RELEMBRANÇAS
Lecionei cinquenta e dois anos, em várias Escolas.
Inclusive no Acre, durante um mês, na Década de Setenta. É uma vida
profissional repleta de fatos, episódios, incidentes bons e ruins, alguns
pitorescos, vários notáveis, uns que prefiro esquecer, outros que ficarão para
sempre na memória.
Não tenho o hábito de ficar relembrando-os, desfilando o
passado como um filme em reprise. Prefiro deixar as lembranças adormecidas no
seu tranquilo reino pretérito.
Há, no entanto, alguns episódios que amo recordar. Eles
vão e voltam, renitentes; embora simples, são lembranças recorrentes que, por
alguma razão, não são esquecidas.
Era uma sessão de Laboratório de Redação para
Vestibulandos. O tema político pedido já fora discutido antes, à exaustão e
agora era o momento difícil para se organizarem as ideias e fazer a
dissertação.
Na minha frente, um jovem penava para redigir a tese
inicial de seu texto. De repente, levantou-se e veio me mostrar o caderno.
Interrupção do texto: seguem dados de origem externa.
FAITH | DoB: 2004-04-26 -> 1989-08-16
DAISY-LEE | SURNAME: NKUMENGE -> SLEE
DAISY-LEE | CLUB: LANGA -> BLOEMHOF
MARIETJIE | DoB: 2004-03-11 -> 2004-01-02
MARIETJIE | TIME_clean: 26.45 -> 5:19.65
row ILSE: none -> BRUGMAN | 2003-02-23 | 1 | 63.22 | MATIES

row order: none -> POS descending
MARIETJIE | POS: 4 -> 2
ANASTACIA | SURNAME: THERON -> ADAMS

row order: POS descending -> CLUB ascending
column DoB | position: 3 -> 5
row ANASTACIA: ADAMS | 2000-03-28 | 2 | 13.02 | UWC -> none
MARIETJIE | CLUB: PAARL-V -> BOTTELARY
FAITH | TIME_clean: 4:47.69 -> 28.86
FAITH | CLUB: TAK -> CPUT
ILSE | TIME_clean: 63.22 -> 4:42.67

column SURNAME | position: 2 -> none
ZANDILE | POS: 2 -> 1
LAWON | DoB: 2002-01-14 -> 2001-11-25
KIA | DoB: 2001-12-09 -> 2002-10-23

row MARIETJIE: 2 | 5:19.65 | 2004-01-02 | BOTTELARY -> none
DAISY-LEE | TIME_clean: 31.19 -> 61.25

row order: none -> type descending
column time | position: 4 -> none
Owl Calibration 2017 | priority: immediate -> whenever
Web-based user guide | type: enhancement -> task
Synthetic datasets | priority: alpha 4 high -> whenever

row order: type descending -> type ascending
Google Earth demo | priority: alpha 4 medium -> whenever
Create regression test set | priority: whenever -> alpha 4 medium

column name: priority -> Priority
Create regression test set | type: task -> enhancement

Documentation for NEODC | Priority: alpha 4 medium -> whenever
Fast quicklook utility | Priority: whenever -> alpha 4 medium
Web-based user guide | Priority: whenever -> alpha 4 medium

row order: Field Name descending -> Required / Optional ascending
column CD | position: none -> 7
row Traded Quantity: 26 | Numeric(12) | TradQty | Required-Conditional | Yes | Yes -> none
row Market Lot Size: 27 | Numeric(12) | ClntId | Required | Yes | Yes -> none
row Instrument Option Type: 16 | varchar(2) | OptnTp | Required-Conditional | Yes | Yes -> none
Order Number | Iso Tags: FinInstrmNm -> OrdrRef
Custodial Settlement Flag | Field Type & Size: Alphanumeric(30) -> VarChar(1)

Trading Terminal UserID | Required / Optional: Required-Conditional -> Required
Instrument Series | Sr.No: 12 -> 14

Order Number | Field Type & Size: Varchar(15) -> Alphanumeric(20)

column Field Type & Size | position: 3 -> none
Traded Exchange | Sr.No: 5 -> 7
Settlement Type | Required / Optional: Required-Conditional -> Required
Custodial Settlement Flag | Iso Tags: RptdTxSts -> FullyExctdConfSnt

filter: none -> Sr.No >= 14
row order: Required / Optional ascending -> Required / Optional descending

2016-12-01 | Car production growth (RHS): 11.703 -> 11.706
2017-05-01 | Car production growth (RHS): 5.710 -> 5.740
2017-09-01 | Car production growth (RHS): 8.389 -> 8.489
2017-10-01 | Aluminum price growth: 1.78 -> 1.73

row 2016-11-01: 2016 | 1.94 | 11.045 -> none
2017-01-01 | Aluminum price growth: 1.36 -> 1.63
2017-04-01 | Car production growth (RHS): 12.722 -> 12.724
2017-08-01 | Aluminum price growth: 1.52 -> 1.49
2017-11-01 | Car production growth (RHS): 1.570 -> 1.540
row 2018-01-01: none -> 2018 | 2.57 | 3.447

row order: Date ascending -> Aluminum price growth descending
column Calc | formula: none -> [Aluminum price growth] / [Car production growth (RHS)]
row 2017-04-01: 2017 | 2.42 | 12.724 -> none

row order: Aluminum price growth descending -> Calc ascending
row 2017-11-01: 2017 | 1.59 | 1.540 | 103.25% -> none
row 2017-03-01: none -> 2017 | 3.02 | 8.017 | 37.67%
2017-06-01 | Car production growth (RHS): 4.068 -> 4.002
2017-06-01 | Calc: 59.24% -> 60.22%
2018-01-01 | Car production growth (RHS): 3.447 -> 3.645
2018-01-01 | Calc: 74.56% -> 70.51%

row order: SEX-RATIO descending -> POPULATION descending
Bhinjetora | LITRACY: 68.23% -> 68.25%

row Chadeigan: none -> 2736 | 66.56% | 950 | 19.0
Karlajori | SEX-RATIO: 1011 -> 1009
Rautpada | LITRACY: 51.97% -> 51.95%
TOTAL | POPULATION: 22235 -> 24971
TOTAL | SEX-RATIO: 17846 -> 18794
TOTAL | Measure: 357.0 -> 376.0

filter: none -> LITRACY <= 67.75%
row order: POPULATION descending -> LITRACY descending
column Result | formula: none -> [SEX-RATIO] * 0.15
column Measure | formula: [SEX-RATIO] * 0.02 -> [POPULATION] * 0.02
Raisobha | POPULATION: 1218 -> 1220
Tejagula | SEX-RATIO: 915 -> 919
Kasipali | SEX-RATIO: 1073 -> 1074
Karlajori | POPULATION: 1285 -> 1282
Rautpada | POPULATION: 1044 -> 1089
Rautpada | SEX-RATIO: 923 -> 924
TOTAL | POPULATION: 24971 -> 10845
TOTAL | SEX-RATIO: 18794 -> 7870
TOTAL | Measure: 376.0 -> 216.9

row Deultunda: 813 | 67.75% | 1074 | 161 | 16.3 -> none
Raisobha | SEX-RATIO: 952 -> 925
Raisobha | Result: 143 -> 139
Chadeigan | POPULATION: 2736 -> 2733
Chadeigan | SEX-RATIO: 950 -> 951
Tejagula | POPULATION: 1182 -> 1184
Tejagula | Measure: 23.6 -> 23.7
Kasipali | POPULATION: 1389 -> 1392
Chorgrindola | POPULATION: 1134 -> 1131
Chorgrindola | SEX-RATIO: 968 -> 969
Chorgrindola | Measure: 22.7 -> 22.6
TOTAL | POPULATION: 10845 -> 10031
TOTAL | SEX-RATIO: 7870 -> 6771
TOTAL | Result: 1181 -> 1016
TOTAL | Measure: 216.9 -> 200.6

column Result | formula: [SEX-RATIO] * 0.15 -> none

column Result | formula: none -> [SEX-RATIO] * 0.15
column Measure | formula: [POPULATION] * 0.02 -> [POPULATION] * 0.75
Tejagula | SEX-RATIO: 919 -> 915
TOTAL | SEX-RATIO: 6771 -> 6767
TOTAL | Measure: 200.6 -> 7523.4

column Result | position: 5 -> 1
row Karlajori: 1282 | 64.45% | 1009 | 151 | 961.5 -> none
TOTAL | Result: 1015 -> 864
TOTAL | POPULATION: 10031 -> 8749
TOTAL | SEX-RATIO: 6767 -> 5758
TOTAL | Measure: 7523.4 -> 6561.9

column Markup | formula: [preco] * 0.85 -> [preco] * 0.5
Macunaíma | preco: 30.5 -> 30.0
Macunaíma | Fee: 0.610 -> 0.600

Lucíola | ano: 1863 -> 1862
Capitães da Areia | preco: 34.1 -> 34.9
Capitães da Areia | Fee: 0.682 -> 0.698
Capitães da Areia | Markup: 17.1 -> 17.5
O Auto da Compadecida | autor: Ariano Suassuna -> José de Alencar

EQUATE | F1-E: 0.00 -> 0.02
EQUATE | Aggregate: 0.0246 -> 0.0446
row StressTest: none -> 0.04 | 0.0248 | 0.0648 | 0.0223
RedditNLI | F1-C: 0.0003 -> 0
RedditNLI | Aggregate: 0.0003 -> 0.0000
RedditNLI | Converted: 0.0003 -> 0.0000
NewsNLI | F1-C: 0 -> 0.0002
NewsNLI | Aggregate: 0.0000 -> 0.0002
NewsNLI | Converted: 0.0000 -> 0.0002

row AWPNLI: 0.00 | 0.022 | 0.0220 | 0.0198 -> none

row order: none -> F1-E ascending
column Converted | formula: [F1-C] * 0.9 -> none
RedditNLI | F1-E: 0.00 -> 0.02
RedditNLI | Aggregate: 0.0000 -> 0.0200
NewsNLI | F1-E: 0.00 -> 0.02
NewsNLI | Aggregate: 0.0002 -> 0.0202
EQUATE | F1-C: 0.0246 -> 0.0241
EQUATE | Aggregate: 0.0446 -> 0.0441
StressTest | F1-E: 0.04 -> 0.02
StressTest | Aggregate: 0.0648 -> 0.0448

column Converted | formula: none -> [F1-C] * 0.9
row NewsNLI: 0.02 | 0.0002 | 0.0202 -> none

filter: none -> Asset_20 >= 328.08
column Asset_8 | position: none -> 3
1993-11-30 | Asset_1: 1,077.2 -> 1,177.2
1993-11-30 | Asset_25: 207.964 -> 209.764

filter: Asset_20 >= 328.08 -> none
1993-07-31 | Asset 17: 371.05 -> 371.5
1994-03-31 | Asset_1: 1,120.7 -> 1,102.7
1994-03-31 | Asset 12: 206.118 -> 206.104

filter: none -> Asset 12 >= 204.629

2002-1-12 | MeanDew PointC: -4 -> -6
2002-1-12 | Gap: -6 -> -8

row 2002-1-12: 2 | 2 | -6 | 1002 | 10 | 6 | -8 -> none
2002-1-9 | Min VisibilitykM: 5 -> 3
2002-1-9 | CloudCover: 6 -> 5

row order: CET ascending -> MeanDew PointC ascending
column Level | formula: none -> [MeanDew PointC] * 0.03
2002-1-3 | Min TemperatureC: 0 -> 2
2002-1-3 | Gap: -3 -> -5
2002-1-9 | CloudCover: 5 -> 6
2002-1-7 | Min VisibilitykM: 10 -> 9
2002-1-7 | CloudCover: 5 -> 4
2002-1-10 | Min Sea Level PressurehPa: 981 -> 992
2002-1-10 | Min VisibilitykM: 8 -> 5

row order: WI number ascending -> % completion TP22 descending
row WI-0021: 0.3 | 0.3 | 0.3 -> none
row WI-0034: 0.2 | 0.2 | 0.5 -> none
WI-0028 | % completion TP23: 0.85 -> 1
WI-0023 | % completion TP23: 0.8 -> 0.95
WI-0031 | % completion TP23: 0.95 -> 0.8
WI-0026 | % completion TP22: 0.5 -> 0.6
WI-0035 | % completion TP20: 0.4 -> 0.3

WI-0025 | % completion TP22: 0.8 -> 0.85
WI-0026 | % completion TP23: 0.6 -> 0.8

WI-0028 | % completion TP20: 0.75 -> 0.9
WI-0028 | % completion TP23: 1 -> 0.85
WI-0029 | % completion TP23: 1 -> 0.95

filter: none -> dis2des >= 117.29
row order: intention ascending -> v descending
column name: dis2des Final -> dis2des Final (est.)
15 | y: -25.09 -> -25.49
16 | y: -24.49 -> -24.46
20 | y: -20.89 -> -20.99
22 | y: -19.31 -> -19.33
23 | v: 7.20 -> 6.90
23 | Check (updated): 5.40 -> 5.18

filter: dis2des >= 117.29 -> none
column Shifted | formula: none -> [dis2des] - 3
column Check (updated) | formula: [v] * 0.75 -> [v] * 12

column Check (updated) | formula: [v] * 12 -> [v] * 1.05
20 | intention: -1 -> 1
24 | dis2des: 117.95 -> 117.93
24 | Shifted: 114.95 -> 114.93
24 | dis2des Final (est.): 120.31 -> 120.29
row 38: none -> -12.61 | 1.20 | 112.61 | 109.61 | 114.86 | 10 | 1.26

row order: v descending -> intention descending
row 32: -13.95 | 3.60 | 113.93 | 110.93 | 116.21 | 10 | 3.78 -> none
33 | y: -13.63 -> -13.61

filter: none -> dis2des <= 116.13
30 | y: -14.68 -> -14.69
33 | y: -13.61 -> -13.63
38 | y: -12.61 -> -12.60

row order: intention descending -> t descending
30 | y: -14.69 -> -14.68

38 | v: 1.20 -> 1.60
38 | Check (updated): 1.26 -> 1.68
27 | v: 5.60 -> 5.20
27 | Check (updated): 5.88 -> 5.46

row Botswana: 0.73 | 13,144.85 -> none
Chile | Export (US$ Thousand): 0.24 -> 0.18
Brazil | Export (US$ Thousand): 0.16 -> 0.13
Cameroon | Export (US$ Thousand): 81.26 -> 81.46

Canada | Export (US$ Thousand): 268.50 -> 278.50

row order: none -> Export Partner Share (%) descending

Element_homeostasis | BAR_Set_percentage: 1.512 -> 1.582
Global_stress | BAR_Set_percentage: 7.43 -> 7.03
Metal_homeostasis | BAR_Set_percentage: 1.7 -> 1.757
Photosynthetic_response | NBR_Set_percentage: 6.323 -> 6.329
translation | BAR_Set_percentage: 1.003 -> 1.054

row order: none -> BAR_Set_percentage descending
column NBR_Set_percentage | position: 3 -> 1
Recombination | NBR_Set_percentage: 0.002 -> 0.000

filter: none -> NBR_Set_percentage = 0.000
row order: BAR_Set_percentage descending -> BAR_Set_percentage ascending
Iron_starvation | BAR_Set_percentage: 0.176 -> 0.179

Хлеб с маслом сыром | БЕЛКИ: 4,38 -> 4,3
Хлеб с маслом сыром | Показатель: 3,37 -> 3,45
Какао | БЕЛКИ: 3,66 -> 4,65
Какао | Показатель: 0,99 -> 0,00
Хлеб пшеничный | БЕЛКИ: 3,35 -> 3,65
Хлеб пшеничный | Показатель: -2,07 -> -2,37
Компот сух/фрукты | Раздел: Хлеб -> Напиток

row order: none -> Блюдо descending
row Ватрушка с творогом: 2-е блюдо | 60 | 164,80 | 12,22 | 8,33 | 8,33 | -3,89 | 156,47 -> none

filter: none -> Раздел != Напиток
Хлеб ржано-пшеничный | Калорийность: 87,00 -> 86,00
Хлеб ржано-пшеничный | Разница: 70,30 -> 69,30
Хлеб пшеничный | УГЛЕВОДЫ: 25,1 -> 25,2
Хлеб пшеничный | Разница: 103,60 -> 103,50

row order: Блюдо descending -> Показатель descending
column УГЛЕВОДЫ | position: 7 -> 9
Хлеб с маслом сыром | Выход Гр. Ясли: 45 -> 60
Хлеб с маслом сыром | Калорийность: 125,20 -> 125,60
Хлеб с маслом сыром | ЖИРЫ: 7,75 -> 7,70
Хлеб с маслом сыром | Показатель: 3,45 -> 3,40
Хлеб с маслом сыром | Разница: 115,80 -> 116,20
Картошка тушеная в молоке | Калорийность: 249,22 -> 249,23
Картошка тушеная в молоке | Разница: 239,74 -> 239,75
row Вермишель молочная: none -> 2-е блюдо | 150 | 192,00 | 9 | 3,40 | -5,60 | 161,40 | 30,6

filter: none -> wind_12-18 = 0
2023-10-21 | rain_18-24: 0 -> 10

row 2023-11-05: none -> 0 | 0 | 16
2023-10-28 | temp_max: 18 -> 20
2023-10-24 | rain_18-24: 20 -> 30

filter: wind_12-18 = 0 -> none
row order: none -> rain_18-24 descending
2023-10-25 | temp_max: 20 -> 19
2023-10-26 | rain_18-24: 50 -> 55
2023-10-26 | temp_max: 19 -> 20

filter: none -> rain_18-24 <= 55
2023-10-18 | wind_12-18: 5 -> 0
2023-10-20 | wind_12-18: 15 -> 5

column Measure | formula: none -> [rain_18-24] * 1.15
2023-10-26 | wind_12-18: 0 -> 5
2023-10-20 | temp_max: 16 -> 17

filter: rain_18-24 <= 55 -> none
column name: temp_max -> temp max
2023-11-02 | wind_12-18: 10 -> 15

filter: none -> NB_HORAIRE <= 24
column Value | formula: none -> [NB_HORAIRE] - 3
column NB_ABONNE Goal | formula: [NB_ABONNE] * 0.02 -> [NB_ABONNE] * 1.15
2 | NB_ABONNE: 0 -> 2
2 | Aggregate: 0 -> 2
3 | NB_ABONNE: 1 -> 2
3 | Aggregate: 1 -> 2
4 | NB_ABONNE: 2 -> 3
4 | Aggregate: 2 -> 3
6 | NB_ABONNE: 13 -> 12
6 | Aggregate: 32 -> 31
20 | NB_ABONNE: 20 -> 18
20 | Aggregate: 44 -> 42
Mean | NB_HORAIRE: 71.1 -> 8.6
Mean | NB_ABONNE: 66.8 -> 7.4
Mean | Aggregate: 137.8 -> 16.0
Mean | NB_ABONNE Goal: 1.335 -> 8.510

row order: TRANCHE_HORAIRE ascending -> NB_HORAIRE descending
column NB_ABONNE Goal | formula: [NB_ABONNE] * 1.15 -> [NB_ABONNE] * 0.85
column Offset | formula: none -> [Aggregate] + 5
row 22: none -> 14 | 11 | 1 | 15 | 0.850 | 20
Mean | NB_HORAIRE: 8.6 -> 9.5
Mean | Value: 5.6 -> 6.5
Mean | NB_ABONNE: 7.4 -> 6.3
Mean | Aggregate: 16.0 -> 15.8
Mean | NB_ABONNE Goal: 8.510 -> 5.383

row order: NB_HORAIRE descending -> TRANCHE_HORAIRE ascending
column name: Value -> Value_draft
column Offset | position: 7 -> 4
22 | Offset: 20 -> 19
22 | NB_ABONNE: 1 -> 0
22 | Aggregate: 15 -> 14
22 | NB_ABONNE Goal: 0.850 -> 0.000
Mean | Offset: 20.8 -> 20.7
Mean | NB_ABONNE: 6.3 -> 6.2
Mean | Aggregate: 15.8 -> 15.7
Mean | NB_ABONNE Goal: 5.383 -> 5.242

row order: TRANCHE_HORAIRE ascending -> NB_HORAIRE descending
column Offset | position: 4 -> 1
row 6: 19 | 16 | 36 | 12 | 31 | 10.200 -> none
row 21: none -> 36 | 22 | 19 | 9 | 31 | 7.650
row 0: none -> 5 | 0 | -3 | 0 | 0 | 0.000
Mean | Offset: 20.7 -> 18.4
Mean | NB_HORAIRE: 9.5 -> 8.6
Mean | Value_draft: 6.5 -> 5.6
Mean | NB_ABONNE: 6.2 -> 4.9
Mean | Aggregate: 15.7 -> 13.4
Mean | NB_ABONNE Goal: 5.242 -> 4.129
Surpresa, vi que ele não escrevera sobre o assunto proposto, mas fizera dois
versos líricos belíssimos. Olhei para ele e sorri. “Meu querido, esqueça de sua
dissertação. Você acaba ser iluminado
pela inspiração poética que, como uma borboleta branca, pousou em sua testa”.
Toquei em sua cabeça com carinho e mandei-o para o fundo da sala, terminar seu
poema. Alguns dias depois, o jovem poeta me disse que fora o dia mais lindo de
sua vida.
Outro episódio aconteceu na mesma Escola. Um dos alunos,
nosso herói de dezoito anos, era lindo; descendente de japoneses, chamavam atenção
seus olhos escuros amendoados, a face sempre séria. Um dia mostrou-me, com timidez, um pequeno
poema que fizera. Li os versos, que eram muito ruins. Dei-lhe alguns conselhos
sobre a linguagem figurada.
Muitos meses depois, ele me mostrou outro poema seu.
Encantada, li a pequena obra-prima. Que acontecera? Soube que ele se apaixonara
por uma linda colega de classe. A vida, no entanto, nem sempre é bela. A doce
Capitu deixou o nosso herói por um jovem rico, que ia buscá-la todas as tardes
em um BMW. O preterido nissei sofreu muito, durante meses. Temperado pelo
sofrimento de amor, ele escreveu lindos poemas e, mesmo sem o saber, enfatizou
a teoria de Gide, que não há obra de arte sem a colaboração do demônio.
Minha outra lembrança impressionou-me profundamente. O
garoto tinha uns doze anos; era humilde, meio arredio e magricela. Chegando à
minha mesa, entregou-me com timidez a redação que escrevera. O tema proposto
era sobre a vida. Seu texto estava razoável. Aí, ele me olhou e perguntou,
candidamente: “Por que todo mundo, na vida, gosta mais do lado maduro da
fruta?”.
Abismada, fiquei olhando-o como a um milagre. Sua
pergunta era filosófica e sábia. Muito mais tarde, lembrando-me dela, fiz um
poema que está publicado no meu livro Replantio de Outono, de 2008: “O homem,
incauto, inocência, / procura sempre viver / no lado maduro do fruto / e no
verde, no ácido acre / morrem suas esperanças e sonhos, / apodrecidos, às
vezes, na espera fatal. / Planta árvore, nega o fruto? / Que é a vida se não
houvera / ao menos uma só vez / rica seara, doirado trigo / que enfeita o vento
carregado de azul? / O terreno da esperança / é demasiado fértil. / Há risos de
bonança / em plena tempestade. / Diante da frugal colheita, / o homem, animal
que sonha, / não aprende, não aceita o bruto / da realidade cansada de repetir.
/ Ele ama, inteiro, persistente, / o lado maduro do fruto”.